> _TASK GOAL_: Read the data, and whenever a line holds the word "bloempot", report that line.

Detected change data
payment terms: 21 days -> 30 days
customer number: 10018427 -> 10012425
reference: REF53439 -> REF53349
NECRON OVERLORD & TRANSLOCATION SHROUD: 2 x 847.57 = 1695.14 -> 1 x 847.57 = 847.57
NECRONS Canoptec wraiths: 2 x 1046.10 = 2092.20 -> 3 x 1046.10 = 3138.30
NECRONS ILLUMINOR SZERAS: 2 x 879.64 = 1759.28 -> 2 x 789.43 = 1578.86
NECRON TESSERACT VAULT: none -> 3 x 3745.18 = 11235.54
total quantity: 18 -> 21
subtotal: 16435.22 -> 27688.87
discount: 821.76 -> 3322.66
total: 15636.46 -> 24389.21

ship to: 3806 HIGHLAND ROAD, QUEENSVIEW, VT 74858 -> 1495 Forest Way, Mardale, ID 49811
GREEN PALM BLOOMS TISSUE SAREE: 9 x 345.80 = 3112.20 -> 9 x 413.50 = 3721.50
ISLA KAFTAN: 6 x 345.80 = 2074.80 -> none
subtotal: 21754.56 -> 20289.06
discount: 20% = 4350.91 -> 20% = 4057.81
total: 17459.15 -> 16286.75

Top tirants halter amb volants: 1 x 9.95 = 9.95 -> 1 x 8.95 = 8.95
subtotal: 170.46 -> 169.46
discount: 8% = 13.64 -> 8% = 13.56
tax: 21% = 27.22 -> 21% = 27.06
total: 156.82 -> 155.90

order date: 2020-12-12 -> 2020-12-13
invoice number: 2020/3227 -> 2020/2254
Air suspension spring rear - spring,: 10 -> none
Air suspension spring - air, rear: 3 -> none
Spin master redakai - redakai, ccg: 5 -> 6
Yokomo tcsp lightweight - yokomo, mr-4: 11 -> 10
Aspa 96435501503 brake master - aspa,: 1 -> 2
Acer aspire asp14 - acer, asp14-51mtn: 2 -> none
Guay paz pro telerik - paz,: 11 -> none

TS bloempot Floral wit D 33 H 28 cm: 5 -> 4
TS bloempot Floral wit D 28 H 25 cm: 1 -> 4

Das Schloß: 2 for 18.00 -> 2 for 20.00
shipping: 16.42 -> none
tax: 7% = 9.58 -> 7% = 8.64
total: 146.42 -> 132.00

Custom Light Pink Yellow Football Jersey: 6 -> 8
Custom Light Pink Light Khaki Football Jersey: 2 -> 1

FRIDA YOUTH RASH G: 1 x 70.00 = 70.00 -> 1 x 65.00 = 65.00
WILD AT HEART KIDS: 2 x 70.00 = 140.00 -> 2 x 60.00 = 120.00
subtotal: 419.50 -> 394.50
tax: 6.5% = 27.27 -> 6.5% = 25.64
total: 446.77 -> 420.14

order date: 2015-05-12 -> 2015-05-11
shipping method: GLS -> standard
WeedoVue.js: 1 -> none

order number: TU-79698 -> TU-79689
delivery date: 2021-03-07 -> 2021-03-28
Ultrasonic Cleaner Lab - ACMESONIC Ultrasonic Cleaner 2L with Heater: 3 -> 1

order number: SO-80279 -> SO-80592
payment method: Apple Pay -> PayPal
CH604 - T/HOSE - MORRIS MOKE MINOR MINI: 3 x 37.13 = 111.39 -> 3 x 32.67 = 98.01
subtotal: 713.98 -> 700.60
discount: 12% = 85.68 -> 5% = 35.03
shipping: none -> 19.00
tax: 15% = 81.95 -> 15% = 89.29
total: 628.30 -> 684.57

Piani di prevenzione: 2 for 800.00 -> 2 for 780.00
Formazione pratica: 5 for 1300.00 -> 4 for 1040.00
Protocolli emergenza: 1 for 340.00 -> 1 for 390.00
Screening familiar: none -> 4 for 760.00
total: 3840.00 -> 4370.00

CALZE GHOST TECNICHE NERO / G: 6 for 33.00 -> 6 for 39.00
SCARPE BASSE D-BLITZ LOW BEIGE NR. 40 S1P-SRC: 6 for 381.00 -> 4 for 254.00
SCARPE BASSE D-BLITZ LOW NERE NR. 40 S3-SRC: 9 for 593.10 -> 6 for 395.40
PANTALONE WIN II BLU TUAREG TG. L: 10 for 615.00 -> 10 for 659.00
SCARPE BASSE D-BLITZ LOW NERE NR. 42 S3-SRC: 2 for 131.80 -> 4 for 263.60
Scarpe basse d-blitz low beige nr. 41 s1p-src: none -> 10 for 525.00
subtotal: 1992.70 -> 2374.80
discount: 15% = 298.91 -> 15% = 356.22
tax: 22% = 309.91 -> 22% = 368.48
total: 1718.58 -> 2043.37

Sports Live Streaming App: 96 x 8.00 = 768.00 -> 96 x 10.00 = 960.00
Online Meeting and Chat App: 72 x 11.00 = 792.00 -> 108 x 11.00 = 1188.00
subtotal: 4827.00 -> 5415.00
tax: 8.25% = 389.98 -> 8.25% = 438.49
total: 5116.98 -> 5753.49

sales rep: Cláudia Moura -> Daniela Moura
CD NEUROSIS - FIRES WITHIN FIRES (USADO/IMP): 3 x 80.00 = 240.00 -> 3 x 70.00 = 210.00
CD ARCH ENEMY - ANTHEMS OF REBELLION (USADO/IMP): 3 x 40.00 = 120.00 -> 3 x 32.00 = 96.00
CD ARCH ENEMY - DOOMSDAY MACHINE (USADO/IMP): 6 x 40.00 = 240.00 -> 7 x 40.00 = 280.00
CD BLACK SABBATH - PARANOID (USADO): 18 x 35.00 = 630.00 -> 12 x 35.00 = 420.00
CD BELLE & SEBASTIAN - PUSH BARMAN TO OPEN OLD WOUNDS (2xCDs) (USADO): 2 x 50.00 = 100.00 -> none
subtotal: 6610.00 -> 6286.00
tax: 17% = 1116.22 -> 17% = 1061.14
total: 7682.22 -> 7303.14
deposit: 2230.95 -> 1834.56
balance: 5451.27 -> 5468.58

> _ANSWER FOR THIS EXERCISE_:
TS bloempot Floral wit D 33 H 28 cm: 5 -> 4
TS bloempot Floral wit D 28 H 25 cm: 1 -> 4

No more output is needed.